:: Work item ::
For each record below, set it down exactly but leave out any picture.
Start of Block
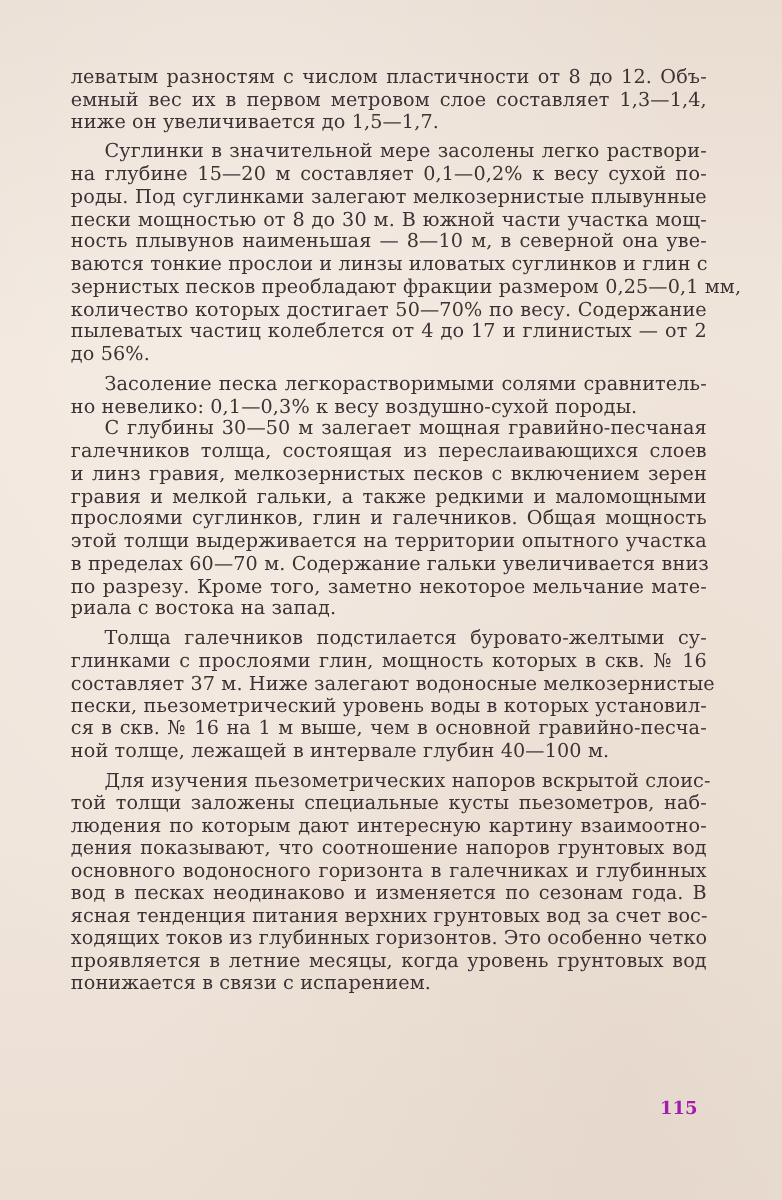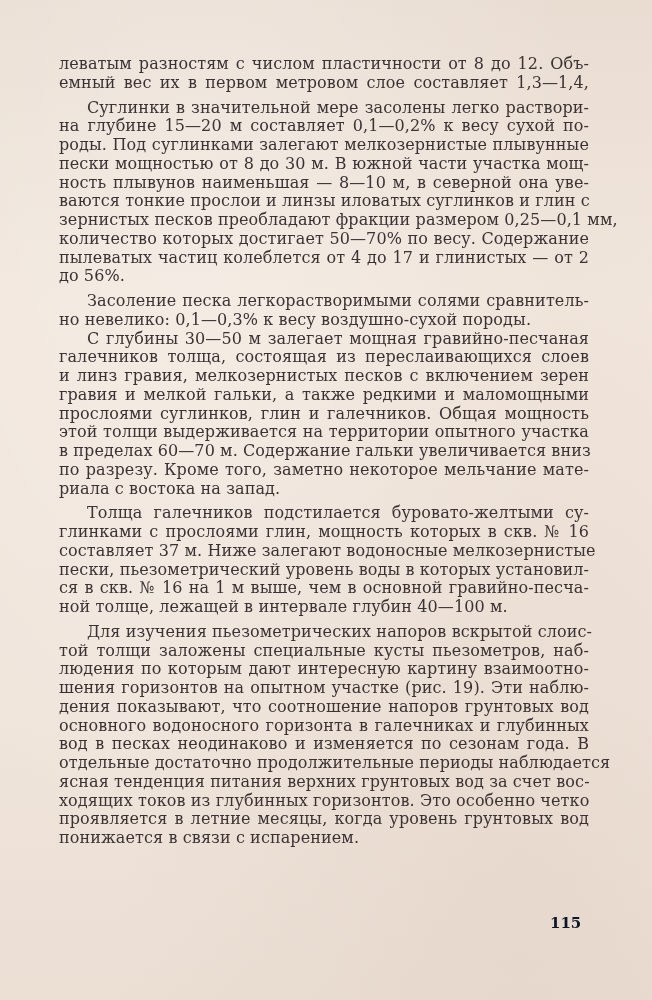--- a/index.html
+++ b/index.html
@@ -64,6 +64,7 @@
   <p class="para">
     <span class="line">леватым разностям с числом пластичности от 8 до 12. Объ-</span>
     <span class="line">емный вес их в первом метровом  слое составляет 1,3—1,4,</span>
+    <span class="line last">ниже он увеличивается до 1,5—1,7.</span>
   </p>
 
   <p class="para gap">

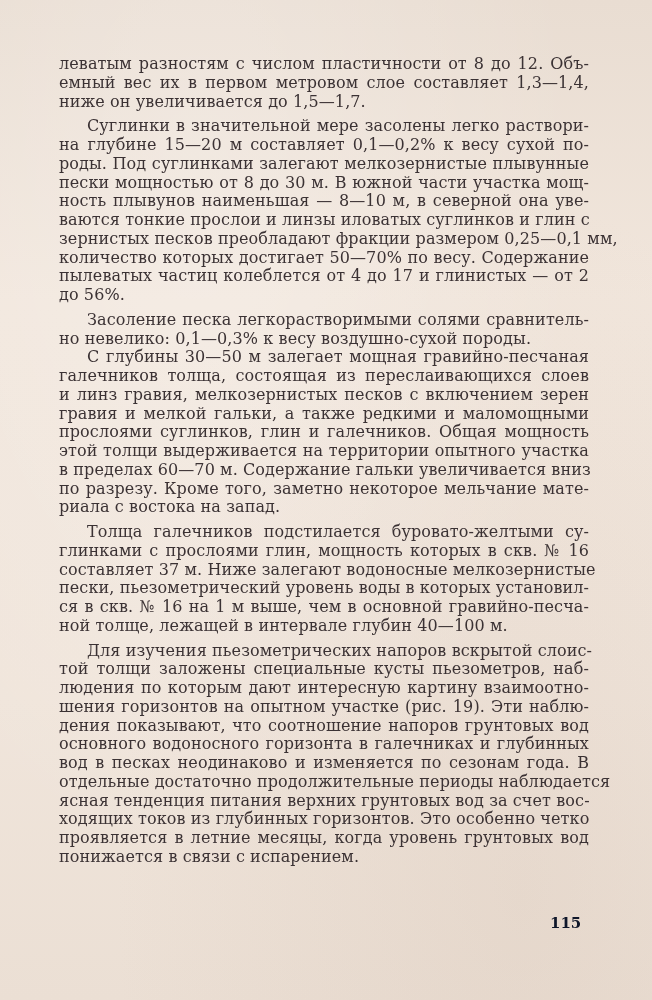--- a/index.html
+++ b/index.html
@@ -110,7 +110,6 @@
     <span class="line indent">Для изучения пьезометрических напоров вскрытой слоис-</span>
     <span class="line">той толщи заложены специальные кусты пьезометров, наб-</span>
     <span class="line">людения по которым дают интересную картину взаимоотно-</span>
-    <span class="line">шения горизонтов на опытном участке (рис. 19). Эти наблю-</span>
     <span class="line">дения показывают, что соотношение напоров грунтовых вод</span>
     <span class="line">основного водоносного горизонта в галечниках и глубинных</span>
     <span class="line">вод в песках неодинаково и изменяется по сезонам года. В</span>

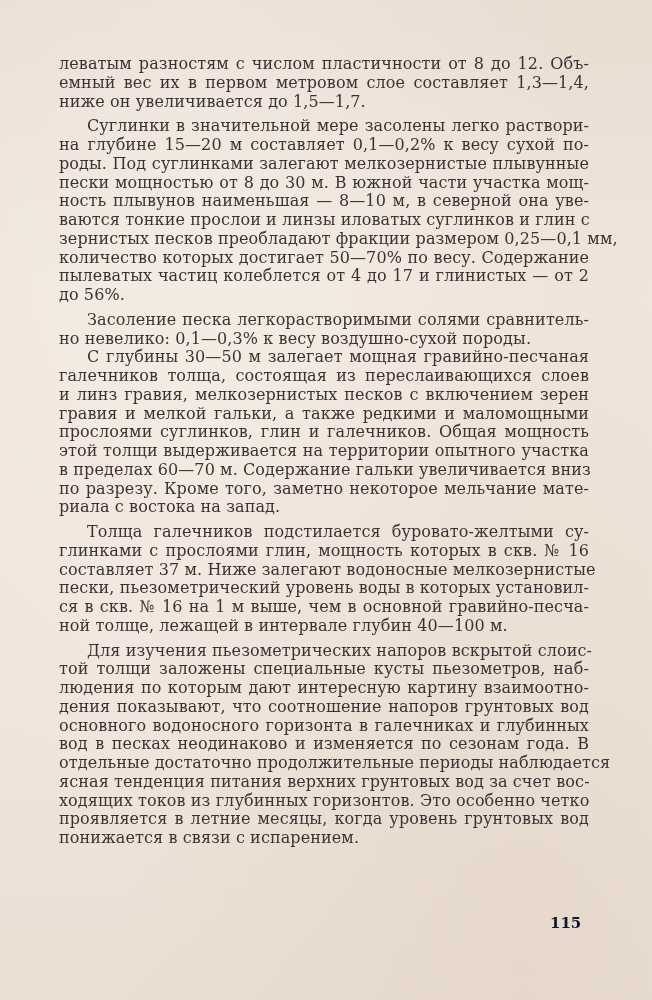--- a/index.html
+++ b/index.html
@@ -113,7 +113,6 @@
     <span class="line">дения показывают, что соотношение напоров грунтовых вод</span>
     <span class="line">основного водоносного горизонта в галечниках и глубинных</span>
     <span class="line">вод в песках неодинаково и изменяется по сезонам года. В</span>
-    <span class="line">отдельные достаточно продолжительные периоды наблюдается</span>
     <span class="line">ясная тенденция питания верхних грунтовых вод за счет вос-</span>
     <span class="line">ходящих токов из глубинных горизонтов. Это особенно четко</span>
     <span class="line">проявляется в летние месяцы, когда уровень грунтовых вод</span>

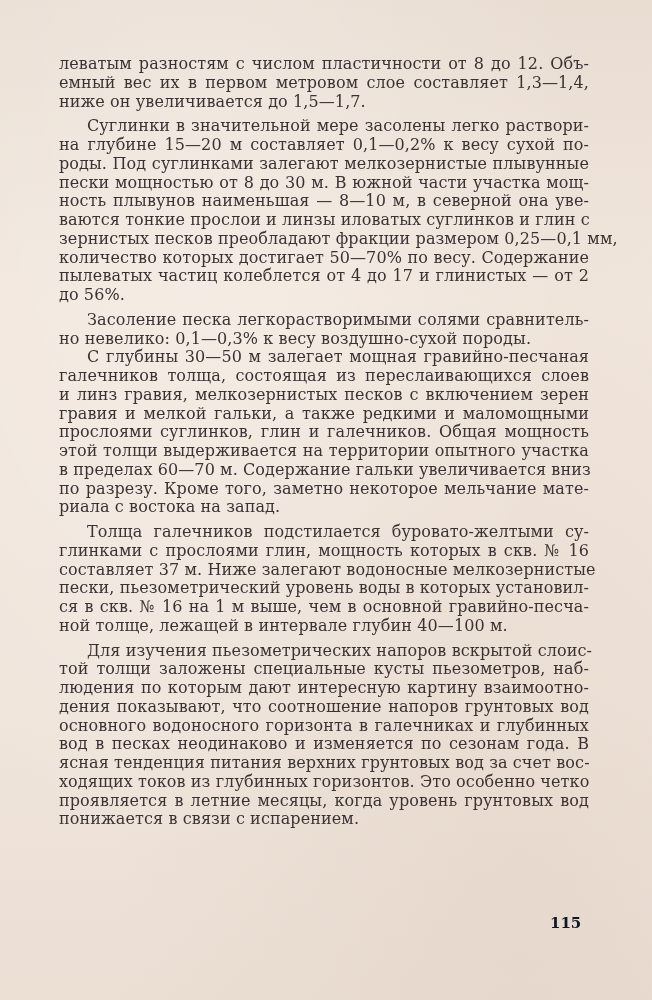--- a/index.html
+++ b/index.html
@@ -52,7 +52,7 @@
       top: 914px;
       font-size: 15px;
       font-weight: bold;
-      color: #0f172a;
+      color: #a21caf;
       font-family: "DejaVu Serif", "Liberation Serif", serif;
     }
   </style>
End of Block
:: Reply ::
--- a/index.html
+++ b/index.html
@@ -64,6 +64,7 @@
   <p class="para">
     <span class="line">леватым разностям с числом пластичности от 8 до 12. Объ-</span>
     <span class="line">емный вес их в первом метровом  слое составляет 1,3—1,4,</span>
+    <span class="line last">ниже он увеличивается до 1,5—1,7.</span>
   </p>
 
   <p class="para gap">

--- a/index.html
+++ b/index.html
@@ -110,7 +110,6 @@
     <span class="line indent">Для изучения пьезометрических напоров вскрытой слоис-</span>
     <span class="line">той толщи заложены специальные кусты пьезометров, наб-</span>
     <span class="line">людения по которым дают интересную картину взаимоотно-</span>
-    <span class="line">шения горизонтов на опытном участке (рис. 19). Эти наблю-</span>
     <span class="line">дения показывают, что соотношение напоров грунтовых вод</span>
     <span class="line">основного водоносного горизонта в галечниках и глубинных</span>
     <span class="line">вод в песках неодинаково и изменяется по сезонам года. В</span>

--- a/index.html
+++ b/index.html
@@ -113,7 +113,6 @@
     <span class="line">дения показывают, что соотношение напоров грунтовых вод</span>
     <span class="line">основного водоносного горизонта в галечниках и глубинных</span>
     <span class="line">вод в песках неодинаково и изменяется по сезонам года. В</span>
-    <span class="line">отдельные достаточно продолжительные периоды наблюдается</span>
     <span class="line">ясная тенденция питания верхних грунтовых вод за счет вос-</span>
     <span class="line">ходящих токов из глубинных горизонтов. Это особенно четко</span>
     <span class="line">проявляется в летние месяцы, когда уровень грунтовых вод</span>

--- a/index.html
+++ b/index.html
@@ -52,7 +52,7 @@
       top: 914px;
       font-size: 15px;
       font-weight: bold;
-      color: #0f172a;
+      color: #a21caf;
       font-family: "DejaVu Serif", "Liberation Serif", serif;
     }
   </style>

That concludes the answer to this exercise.